Social media is flooded with users having doubts. One of the most repeated questions is: Did those who start buying under these new rules lose $6,000 of annual quota? There are no official answers.
Imminent widening of the exchange rate gap.
Regarding the potential measure, Oliveros stated that the BCV's decision to set monthly and annual quotas for currency allocation for individuals, instead of contributing to exchange rate stability, deepens controls, creates incentives for arbitrage, and limits the formal market's capacity to absorb demand.
The predictable outcome is increased pressure on the parallel market and a widening of the exchange rate gap, distancing the possibility of reducing the inflation rate,” it states.

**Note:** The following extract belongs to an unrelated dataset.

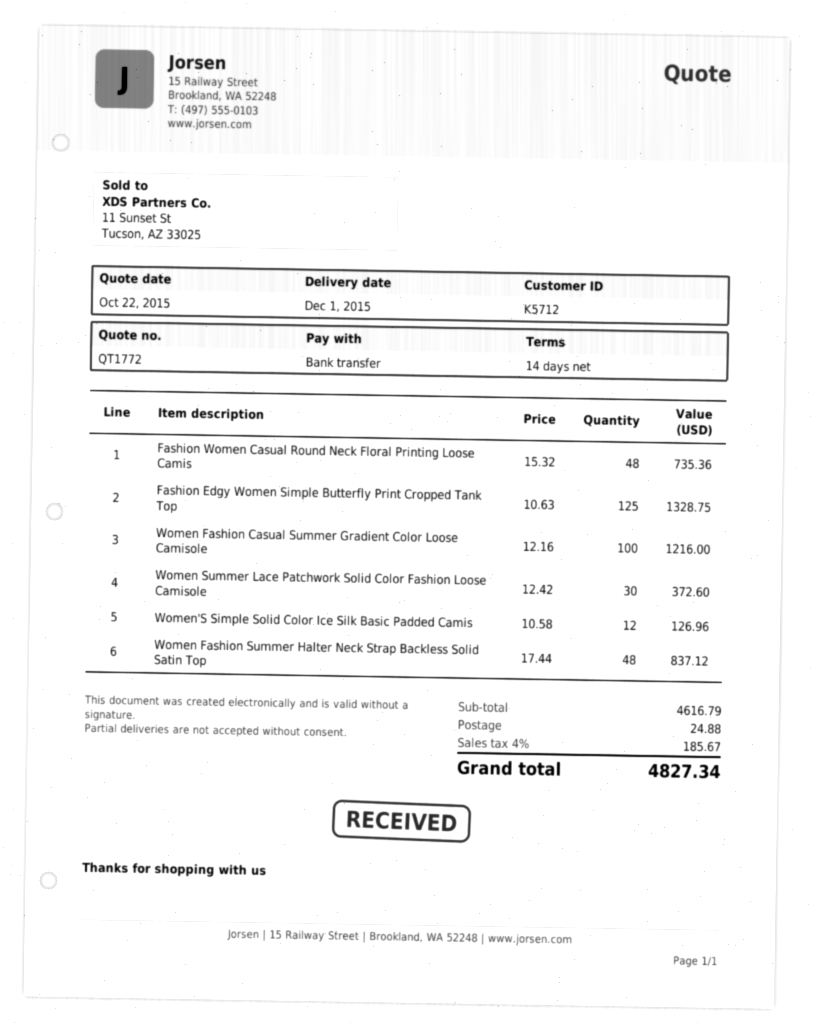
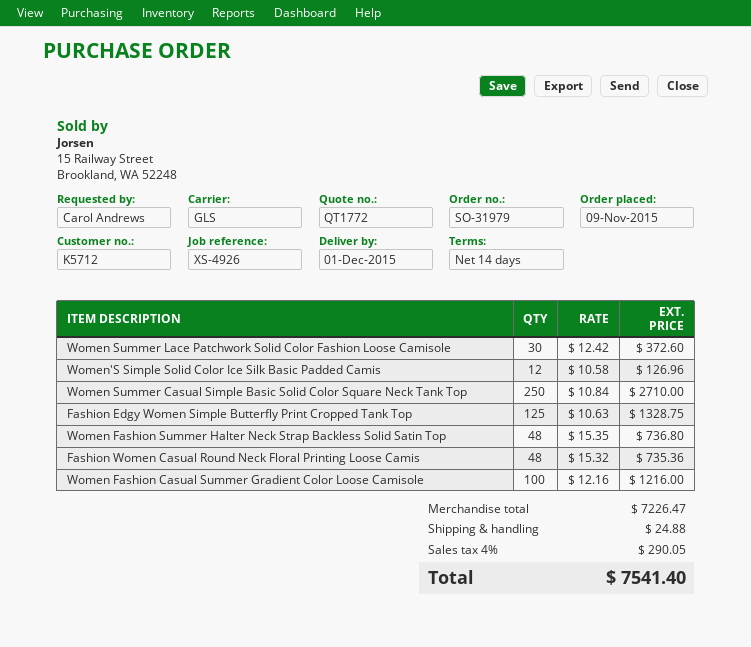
Women Fashion Summer Halter Neck Strap Backless Solid Satin Top: 48 x 17.44 = 837.12 -> 48 x 15.35 = 736.80
Women Summer Casual Simple Basic Solid Color Square Neck Tank Top: none -> 250 x 10.84 = 2710.00
subtotal: 4616.79 -> 7226.47
tax: 4% = 185.67 -> 4% = 290.05
total: 4827.34 -> 7541.40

For the business consultant, the way forward is to advance in the opposite direction: expand the supply of currency, relax allocation mechanisms, and recognize the existence of all segments of the exchange market, including alternative ones. “Without greater depth, transparency, and capacity for intervention across the entire market, it will be difficult to sustainably reduce the exchange rate gap,” he insists.
Regarding what Oliveros proposed, Guillermo Arcay Finlay, an economist with a master's degree in Public Administration from Harvard, argues that after 6 months of oversight, the BCV still shows no intentions of unifying/normalizing the exchange market.
“On the contrary, they continue tweaking the exchange control with modifications like this one that Asdrúbal mentions. They redesign the disaster instead of sorting it out,” emphasizes Arcay Finlay.